Q3. Write a query that determines the customer that has spent the most on music for each country.
- Write a query that returns the country along with the top customer and how much they spent.
- For countries where the top amount spent is shared, provide all customers who spent this amount.

```sql
WITH CUSTOMER_WITH_COUNTRY AS (
SELECT CU.COUNTRY, CU.CUSTOMER_ID, CU.FIRST_NAME, CU.LAST_NAME, SUM(IV.TOTAL) AS AMOUNT_SPENT,
ROW_NUMBER() OVER(
PARTITION BY CU.COUNTRY ORDER BY SUM(IV.TOTAL) DESC
) AS ROW_NUM
FROM INVOICE AS IV
JOIN CUSTOMER AS CU ON IV.CUSTOMER_ID = CU.CUSTOMER_ID
GROUP BY CU.COUNTRY, CU.CUSTOMER_ID, CU.FIRST_NAME, CU.LAST_NAME
ORDER BY CU.COUNTRY, AMOUNT_SPENT DESC
)
SELECT COUNTRY, CUSTOMER_ID, FIRST_NAME, LAST_NAME, AMOUNT_SPENT
FROM CUSTOMER_WITH_COUNTRY
WHERE ROW_NUM = 1;
```

## Project Structure

The project repository is structured as follows:

```
├── data/ # Directory containing the dataset
├── queries/ # Directory containing SQL query files
└── README.md # Project README file
```

## Usage

1. Clone the repository:

```
git clone https://github.com/Yash1882/Music-Store-Data-Analysis.git
```

2. Import the dataset into your SQL database management system.

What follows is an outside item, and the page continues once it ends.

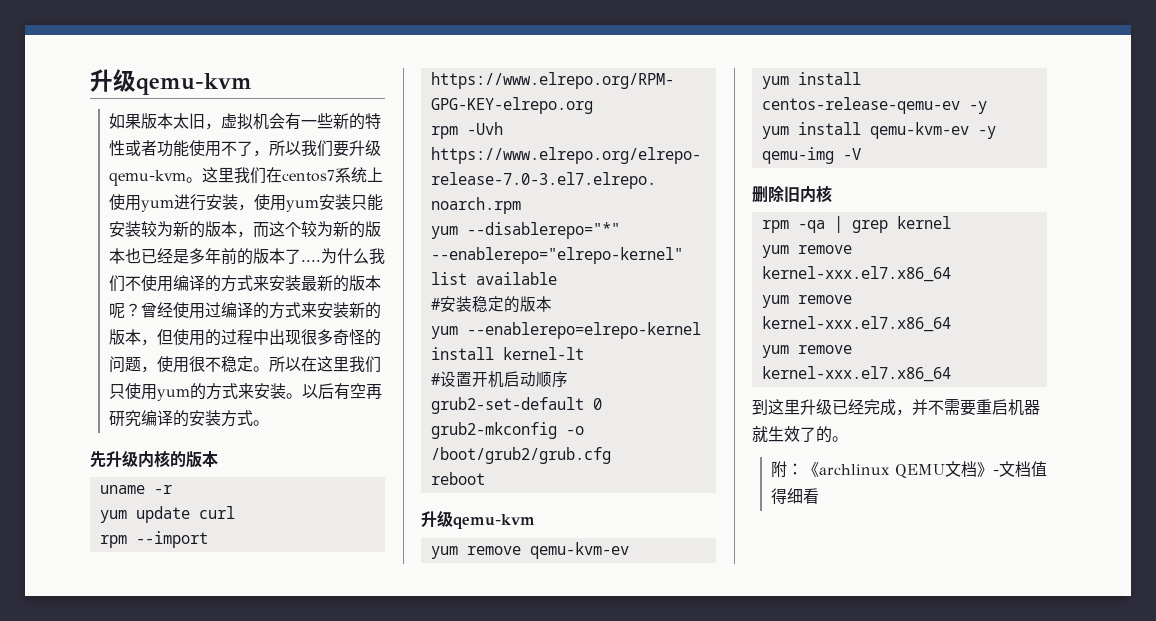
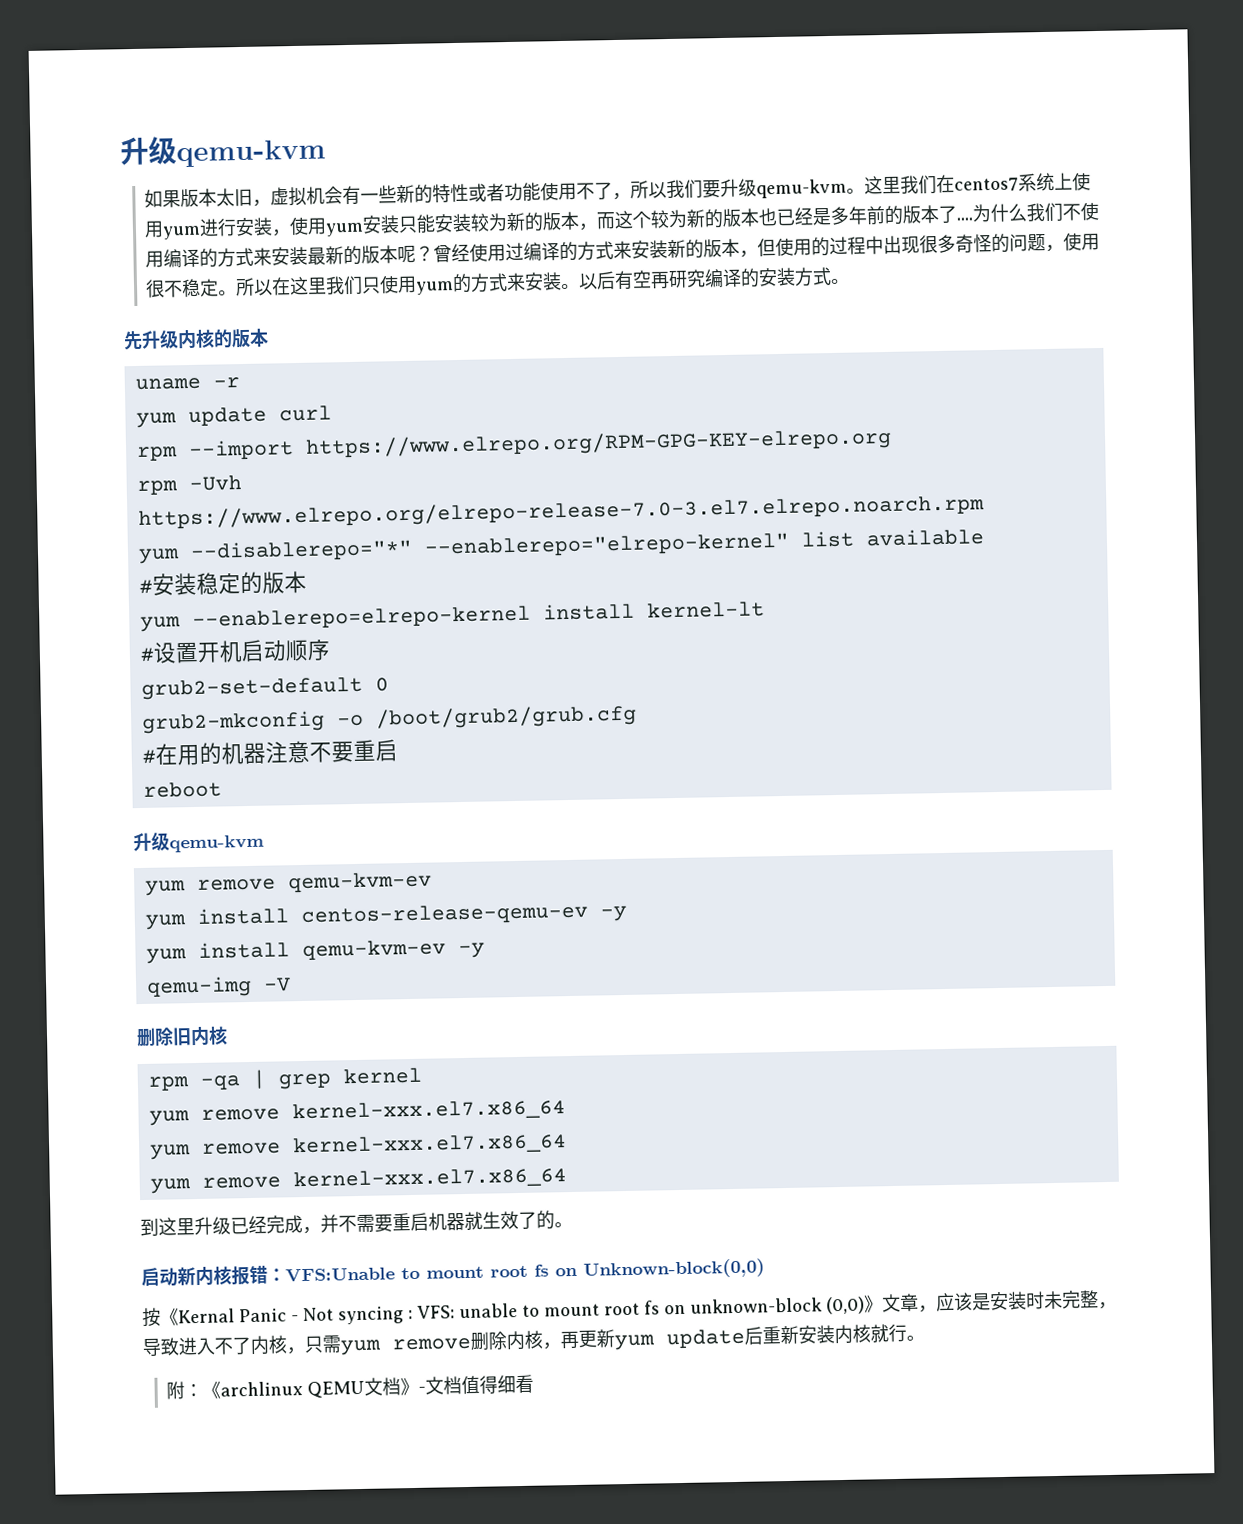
(611, 455) none -> [141,739,398,766] // #在用的机器注意不要重启
(848, 439) none -> [141,1258,765,1287] [142,1290,1117,1328] [142,1323,925,1357] // 启动新内核报错：VFS:Unable to mount root fs on Unknown-block(0,0) // 按《Kernal Panic - Not syncing : VFS: unable to mount root fs on unknown-block (0,0)》文章，应该是安装时未完整，导致进入不了内核，只需yum remove删除内核，再更新yum update后重新安装内核就行。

3. Run SQL queries located in the `queries/` directory against the database to perform data analysis and generate insights.

## Contributing

Contributions to this project are welcome. If you have suggestions for improvements or find any issues, feel free to open a pull request or submit an issue in the repository.